I got the copper IUD inserted (extremely painful, by the way), and I started thinking:
“Maybe I’m the problem; maybe I’m just depressed.”
Going to Therapy
So, I went to therapy.
After about a year, my therapist noticed that my worst spirals occurred every 19 to 51 days – or about as regularly as my periods.
At my therapist’s behest, I saw another doctor, who encouraged me to make some lifestyle changes, including seeing a therapist, which I was, of course, already doing.
She also prescribed me a laundry list of (expensive) supplements and encouraged me to try d.
Somehow, this was the first time in my life a doctor had ever even mentioned the four distinct phases of the menstrual cycle. It was also the first time a doctor had ever mentioned PMDD.
What Is PMDD?
PMDD stands for premenstrual dysphoric disorder, a severe form of PMS with both physical and mental symptoms.
For me, PMDD means:
· My digestive system stops working
· I feel extremely bloated
· My back hurts
· My breasts hurt
· I have severe cramps
· I break out into acne on my chin and cheeks
· I’m either starving, or my appetite disappears entirely
· Occasionally, the only thing I can stomach are pretzel M&M’s
· I am so, so tired
· I cry... a lot
· I feel totally hopeless (about my relationships, my writing, just about everything)
· I get angry and annoyed over the smallest things
· I fight with my partner
· I self-isolate
· Sometimes, I get migraines, and
· On really bad days, I even face suicidal ideation (mostly, I think about how everyone in my life would be better off if I was gone).
Although I know these things aren’t true, that my feelings are connected to my menstrual cycle, and that everything makes more sense (and usually fades in intensity) the moment I start to bleed; it all feels so real while it’s happening.
And even with all this, I still don’t have a diagnosis. Why? Doctors tell you to see therapists, and therapists tell you to see doctors, and no one really knows what’s going on – or how to help you.
Further, women are surprisingly undereducated about their own bodies and unable to advocate for themselves when even female doctors dismiss their concerns.
I first heard about PMDD in 2018, when I should have heard about it long before I started menstruating.
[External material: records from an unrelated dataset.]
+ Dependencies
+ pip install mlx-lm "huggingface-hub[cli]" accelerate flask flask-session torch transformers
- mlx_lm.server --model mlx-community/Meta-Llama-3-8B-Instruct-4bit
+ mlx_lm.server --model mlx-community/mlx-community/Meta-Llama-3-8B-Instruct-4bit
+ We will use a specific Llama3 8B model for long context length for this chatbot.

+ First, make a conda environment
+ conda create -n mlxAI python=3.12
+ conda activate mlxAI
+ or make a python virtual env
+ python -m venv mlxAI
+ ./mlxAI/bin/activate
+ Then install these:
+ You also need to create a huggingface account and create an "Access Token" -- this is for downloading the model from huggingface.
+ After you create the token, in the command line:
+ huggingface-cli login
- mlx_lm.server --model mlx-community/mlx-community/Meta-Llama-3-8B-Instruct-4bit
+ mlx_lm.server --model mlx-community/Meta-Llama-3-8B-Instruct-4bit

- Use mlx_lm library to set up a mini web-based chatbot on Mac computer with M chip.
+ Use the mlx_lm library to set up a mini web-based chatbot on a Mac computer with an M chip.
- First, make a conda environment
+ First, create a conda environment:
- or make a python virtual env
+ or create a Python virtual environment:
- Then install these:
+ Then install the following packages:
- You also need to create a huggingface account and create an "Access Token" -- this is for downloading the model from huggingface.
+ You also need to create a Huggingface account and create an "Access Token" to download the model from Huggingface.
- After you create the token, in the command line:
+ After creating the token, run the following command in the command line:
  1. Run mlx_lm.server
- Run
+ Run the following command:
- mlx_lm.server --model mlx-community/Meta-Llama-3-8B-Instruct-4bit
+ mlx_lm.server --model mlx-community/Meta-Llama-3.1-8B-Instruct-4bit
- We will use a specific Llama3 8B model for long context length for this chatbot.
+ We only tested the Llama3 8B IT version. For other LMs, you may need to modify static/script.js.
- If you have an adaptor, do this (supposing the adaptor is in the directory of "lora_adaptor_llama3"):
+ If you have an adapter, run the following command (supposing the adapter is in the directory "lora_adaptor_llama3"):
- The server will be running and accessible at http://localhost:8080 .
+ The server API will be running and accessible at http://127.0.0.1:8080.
I first discussed the term with a doctor in 2021, and even then she was unwilling to diagnose me or present any legitimate treatment options.
I first heard about the four phases of a woman’s monthly cycle from the same doctor in 2021. I firmly believe this should be common knowledge for everyone.
Until we start talking about women’s healthcare, we aren’t going to get anywhere in solving the crisis.
So, I’ve told you my story, and all I can do is hope it helps – hope for help.
I also moved to Germany recently, so I’m hoping women’s healthcare is better here. I will keep you updated on that one.
In the meantime, I am here if you want to share your story or otherwise discuss the state of women’s healthcare in the year of our lord 2023.